▸ Task brief: If a line below includes the string "ترامب", copy it.

(Excerpts from a dataset)
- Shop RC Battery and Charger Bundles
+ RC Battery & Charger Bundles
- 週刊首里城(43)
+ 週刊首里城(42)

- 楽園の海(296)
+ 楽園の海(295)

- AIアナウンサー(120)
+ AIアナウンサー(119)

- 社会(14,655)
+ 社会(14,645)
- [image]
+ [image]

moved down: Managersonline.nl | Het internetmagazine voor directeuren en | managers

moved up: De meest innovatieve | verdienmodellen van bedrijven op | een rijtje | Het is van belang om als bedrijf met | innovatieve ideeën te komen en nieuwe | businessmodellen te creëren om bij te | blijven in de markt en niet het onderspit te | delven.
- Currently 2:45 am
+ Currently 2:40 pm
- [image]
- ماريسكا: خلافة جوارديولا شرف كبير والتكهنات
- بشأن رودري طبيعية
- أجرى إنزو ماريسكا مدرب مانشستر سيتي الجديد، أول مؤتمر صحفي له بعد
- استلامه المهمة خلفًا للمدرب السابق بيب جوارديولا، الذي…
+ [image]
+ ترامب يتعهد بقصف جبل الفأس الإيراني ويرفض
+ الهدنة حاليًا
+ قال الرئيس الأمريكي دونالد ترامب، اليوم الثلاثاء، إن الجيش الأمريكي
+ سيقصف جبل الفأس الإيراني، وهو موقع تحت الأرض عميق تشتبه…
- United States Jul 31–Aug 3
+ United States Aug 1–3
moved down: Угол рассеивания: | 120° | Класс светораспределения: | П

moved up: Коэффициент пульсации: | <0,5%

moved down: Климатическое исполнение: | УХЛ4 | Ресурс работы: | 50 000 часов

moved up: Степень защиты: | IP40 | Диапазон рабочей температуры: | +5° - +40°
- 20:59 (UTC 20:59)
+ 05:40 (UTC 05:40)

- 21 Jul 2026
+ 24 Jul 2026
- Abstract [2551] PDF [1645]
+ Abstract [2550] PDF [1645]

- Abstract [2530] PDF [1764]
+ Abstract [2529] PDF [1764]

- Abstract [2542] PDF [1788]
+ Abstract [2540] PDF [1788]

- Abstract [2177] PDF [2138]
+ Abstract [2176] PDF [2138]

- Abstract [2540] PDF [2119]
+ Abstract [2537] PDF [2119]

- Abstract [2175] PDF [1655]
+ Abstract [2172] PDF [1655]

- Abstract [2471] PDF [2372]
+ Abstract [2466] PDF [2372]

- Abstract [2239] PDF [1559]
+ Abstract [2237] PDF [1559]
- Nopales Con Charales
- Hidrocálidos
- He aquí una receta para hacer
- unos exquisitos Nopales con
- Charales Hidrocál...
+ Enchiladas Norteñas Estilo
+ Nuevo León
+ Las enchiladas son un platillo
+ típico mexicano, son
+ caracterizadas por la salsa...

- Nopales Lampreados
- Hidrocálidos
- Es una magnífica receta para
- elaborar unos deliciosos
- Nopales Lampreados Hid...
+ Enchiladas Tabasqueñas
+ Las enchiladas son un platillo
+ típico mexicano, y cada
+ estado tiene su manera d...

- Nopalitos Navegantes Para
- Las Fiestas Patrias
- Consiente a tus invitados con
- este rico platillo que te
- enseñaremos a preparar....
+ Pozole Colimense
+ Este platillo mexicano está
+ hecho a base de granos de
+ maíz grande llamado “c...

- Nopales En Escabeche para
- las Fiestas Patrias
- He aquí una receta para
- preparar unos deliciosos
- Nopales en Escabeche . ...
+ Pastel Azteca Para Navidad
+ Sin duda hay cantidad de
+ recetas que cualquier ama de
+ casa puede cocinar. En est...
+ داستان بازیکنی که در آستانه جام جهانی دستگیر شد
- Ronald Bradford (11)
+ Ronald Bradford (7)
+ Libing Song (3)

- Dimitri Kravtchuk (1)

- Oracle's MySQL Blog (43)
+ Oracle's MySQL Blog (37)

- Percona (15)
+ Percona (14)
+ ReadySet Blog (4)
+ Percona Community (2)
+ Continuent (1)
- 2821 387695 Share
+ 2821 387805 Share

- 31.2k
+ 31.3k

▸ Exercise solution:
+ ترامب يتعهد بقصف جبل الفأس الإيراني ويرفض
+ قال الرئيس الأمريكي دونالد ترامب، اليوم الثلاثاء، إن الجيش الأمريكي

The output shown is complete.